## [Exercise brief]
Return the lines below in which the string "label" occurs.

## [Task material]
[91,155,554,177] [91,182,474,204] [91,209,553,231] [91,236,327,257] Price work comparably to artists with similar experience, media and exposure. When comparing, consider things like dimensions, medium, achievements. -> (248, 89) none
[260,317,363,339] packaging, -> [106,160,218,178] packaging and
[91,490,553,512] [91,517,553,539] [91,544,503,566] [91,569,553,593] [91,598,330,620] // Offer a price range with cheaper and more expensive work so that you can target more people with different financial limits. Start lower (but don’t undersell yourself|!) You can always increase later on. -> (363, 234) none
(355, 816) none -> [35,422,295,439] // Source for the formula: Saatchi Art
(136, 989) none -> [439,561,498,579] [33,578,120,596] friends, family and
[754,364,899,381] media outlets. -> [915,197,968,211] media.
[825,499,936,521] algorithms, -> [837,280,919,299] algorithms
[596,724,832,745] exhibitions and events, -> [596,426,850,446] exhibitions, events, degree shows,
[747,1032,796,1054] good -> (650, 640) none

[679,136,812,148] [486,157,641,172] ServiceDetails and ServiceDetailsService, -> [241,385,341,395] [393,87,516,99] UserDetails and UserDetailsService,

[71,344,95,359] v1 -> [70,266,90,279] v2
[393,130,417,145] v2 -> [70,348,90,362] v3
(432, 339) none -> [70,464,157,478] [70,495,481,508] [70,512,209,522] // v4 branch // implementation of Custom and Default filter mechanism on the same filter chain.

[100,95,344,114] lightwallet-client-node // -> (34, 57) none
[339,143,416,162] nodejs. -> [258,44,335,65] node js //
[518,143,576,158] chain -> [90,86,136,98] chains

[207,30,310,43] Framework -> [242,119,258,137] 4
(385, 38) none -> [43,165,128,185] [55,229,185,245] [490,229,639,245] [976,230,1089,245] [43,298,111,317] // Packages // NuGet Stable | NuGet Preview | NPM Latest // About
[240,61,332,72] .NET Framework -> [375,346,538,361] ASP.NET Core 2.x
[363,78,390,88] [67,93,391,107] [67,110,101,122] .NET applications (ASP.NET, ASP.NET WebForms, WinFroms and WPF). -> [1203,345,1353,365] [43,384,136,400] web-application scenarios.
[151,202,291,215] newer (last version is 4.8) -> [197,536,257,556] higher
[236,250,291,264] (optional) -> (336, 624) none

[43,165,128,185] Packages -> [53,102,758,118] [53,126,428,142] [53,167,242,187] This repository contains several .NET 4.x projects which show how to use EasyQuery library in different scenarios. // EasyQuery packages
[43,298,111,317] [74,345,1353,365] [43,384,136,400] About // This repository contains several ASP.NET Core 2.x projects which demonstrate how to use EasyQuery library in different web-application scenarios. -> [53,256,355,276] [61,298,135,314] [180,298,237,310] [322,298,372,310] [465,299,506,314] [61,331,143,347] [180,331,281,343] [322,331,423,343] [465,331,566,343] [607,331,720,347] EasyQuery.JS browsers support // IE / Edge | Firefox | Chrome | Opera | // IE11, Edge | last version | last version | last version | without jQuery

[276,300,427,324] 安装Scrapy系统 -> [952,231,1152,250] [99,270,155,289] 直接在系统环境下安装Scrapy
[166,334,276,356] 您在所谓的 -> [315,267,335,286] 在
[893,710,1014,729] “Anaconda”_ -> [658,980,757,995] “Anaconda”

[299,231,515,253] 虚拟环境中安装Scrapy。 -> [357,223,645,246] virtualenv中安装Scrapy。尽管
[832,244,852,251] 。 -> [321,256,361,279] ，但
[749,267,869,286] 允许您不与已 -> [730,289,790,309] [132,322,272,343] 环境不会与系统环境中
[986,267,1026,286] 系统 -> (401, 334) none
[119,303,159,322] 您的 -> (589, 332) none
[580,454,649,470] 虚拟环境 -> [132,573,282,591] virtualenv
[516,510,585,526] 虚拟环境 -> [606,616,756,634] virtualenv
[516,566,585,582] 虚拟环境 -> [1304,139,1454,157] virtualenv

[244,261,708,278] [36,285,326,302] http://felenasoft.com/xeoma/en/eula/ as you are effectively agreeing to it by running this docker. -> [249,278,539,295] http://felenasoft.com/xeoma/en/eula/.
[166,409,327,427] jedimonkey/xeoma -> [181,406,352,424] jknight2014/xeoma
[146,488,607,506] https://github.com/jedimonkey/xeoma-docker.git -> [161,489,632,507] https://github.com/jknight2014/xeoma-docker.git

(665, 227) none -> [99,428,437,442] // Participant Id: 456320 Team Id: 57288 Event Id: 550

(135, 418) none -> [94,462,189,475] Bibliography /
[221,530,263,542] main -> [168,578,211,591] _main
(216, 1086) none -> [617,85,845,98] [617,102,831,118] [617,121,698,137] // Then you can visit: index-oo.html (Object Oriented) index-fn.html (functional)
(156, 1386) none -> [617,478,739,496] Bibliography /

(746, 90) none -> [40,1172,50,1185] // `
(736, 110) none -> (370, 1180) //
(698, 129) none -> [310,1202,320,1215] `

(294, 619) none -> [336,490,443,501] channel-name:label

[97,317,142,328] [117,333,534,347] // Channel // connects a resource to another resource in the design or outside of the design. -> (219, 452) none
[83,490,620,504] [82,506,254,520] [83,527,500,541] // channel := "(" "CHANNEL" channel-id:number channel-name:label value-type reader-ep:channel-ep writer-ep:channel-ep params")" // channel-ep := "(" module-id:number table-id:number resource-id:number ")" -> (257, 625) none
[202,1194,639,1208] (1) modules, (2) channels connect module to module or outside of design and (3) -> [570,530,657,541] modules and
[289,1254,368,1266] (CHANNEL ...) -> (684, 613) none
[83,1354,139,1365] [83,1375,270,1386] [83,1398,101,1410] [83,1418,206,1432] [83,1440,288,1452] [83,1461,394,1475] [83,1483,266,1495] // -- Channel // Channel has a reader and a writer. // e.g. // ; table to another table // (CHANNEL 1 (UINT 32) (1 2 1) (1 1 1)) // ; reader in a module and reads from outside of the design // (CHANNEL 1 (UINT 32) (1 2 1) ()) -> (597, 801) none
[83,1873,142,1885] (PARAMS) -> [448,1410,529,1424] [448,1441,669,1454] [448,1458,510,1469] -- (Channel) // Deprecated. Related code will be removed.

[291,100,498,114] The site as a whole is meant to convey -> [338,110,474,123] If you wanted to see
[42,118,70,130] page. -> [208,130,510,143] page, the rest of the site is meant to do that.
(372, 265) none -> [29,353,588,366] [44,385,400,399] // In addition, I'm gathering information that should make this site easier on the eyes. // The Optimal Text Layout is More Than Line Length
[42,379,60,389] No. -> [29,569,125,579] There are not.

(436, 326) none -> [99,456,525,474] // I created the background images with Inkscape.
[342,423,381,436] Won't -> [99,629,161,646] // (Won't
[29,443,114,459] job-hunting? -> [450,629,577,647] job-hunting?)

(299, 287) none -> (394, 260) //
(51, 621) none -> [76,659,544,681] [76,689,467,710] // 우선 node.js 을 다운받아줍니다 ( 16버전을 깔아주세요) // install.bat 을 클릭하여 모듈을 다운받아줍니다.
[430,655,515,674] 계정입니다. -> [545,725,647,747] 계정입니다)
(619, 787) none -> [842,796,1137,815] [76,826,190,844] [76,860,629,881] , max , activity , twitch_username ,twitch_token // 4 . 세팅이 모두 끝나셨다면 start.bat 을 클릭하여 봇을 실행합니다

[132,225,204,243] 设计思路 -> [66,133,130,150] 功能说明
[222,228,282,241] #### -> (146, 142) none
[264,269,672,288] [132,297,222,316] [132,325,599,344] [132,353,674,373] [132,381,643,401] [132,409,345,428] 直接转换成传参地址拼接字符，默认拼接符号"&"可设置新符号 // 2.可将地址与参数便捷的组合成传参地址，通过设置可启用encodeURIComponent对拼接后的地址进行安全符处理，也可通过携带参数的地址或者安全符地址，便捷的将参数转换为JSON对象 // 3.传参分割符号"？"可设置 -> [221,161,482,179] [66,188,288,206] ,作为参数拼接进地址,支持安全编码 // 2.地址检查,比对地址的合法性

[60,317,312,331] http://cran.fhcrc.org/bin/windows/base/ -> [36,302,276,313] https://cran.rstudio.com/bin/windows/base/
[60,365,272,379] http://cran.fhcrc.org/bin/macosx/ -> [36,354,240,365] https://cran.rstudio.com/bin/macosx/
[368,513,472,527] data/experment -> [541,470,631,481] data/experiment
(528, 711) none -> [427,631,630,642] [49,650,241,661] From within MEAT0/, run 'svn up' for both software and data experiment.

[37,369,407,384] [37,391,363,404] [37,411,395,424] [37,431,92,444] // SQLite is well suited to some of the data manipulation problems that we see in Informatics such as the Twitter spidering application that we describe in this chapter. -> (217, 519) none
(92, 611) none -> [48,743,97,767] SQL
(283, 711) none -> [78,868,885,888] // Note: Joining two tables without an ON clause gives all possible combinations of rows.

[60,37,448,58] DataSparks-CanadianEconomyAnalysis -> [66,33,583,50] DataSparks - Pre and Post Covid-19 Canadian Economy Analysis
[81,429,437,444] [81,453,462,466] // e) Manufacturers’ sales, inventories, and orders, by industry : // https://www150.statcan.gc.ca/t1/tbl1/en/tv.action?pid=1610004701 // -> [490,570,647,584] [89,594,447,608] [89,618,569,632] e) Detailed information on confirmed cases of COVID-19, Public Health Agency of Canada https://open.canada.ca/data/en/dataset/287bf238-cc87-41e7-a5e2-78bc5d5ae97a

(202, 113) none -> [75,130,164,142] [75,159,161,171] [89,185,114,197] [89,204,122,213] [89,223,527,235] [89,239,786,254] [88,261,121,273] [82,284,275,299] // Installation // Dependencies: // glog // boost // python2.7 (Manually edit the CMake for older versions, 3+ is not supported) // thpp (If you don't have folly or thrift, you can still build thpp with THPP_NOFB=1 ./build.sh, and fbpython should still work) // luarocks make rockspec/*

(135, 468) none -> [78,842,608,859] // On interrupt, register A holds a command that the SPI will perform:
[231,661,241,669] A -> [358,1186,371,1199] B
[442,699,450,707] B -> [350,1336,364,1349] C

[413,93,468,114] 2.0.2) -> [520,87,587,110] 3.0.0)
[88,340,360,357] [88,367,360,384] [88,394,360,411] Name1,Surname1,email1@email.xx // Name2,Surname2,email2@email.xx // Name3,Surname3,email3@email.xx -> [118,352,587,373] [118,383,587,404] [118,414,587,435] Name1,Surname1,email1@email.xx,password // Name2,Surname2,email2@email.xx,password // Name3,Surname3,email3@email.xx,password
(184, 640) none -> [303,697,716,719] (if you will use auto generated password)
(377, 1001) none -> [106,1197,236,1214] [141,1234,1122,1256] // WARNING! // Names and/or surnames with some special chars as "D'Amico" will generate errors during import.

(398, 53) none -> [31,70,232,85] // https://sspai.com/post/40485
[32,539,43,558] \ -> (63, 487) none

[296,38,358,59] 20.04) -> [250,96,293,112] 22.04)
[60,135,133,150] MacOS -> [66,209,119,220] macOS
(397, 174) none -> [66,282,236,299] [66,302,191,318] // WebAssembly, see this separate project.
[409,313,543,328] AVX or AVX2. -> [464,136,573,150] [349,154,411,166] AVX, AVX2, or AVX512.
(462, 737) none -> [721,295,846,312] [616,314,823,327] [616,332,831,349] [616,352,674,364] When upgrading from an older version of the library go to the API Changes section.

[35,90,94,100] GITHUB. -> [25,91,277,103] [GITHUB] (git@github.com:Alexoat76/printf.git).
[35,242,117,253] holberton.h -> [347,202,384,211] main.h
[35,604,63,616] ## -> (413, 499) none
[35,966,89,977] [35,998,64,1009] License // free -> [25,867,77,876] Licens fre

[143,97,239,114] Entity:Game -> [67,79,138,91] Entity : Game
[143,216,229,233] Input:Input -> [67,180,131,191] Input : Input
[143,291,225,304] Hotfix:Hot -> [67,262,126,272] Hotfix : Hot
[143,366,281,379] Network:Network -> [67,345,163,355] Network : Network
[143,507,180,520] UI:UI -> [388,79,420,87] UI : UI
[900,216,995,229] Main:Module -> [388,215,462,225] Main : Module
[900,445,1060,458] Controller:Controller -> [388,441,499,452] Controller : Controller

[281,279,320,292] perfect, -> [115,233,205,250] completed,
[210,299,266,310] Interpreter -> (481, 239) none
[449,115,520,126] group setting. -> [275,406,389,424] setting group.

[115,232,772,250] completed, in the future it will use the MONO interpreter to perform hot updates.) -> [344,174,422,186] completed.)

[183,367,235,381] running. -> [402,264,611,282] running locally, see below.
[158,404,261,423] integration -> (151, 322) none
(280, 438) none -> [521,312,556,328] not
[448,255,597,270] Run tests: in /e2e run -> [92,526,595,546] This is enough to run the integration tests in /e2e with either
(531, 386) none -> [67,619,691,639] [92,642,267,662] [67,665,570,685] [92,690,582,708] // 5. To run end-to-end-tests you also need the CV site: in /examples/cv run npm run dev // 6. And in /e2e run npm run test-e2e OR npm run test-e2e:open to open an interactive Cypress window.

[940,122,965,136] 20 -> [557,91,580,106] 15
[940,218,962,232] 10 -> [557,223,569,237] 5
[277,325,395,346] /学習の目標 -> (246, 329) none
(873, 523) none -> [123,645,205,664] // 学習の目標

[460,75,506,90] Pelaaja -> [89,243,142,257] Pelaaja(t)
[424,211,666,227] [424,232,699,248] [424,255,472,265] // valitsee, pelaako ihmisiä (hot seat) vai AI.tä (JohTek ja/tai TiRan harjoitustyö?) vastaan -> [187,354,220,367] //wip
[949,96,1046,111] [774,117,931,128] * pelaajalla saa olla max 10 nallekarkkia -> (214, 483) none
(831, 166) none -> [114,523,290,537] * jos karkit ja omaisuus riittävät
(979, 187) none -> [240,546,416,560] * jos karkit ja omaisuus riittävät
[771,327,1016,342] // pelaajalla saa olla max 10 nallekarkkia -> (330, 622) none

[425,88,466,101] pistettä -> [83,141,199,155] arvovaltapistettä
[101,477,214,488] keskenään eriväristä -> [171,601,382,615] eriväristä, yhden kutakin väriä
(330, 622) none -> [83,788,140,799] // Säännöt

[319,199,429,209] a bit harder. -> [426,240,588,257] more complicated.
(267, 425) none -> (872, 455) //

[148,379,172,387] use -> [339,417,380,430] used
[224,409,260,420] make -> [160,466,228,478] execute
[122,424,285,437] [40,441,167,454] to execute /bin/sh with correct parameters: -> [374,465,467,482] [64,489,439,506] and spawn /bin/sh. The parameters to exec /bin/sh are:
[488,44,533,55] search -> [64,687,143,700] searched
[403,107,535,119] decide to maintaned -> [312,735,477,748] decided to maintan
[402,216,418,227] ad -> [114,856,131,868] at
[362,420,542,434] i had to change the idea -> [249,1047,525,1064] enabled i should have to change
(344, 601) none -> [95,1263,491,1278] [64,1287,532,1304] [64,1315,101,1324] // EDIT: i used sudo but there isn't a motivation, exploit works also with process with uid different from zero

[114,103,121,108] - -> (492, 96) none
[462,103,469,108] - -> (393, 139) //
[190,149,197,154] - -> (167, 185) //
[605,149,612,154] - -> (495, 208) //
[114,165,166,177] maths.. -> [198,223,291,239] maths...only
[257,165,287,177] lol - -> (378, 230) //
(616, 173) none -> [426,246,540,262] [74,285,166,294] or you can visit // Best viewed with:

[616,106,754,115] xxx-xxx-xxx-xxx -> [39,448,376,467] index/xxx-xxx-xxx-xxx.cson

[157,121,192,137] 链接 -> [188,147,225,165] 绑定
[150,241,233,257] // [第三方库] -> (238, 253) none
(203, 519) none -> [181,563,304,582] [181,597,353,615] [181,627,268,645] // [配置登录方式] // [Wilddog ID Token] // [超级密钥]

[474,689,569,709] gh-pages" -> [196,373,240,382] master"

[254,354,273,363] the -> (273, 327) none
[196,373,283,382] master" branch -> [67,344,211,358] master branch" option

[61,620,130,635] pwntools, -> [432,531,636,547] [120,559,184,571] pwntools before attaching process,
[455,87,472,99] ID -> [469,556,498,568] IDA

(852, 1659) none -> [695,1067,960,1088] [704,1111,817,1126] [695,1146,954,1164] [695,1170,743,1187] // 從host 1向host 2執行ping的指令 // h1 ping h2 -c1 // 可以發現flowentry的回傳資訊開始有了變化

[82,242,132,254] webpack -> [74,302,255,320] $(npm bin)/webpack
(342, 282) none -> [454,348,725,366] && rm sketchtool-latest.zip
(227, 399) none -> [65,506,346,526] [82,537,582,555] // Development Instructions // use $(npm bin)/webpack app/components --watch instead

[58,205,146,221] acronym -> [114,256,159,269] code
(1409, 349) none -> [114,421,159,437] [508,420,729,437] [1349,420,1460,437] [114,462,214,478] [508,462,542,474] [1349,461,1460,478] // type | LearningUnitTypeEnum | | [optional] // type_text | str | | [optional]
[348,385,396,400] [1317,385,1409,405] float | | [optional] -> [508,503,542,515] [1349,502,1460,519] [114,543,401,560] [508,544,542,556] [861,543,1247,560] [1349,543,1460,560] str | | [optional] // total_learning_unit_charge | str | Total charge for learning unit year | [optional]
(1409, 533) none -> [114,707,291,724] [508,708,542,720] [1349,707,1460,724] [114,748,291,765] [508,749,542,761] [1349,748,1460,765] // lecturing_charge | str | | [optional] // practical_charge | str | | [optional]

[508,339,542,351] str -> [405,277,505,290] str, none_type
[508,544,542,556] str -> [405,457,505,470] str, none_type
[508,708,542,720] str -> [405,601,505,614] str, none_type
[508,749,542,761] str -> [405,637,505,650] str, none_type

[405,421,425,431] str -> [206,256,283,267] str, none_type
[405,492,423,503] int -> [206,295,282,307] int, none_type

## [Result of this task]
(294, 619) none -> [336,490,443,501] channel-name:label
[83,490,620,504] [82,506,254,520] [83,527,500,541] // channel := "(" "CHANNEL" channel-id:number channel-name:label value-type reader-ep:channel-ep writer-ep:channel-ep params")" // channel-ep := "(" module-id:number table-id:number resource-id:number ")" -> (257, 625) none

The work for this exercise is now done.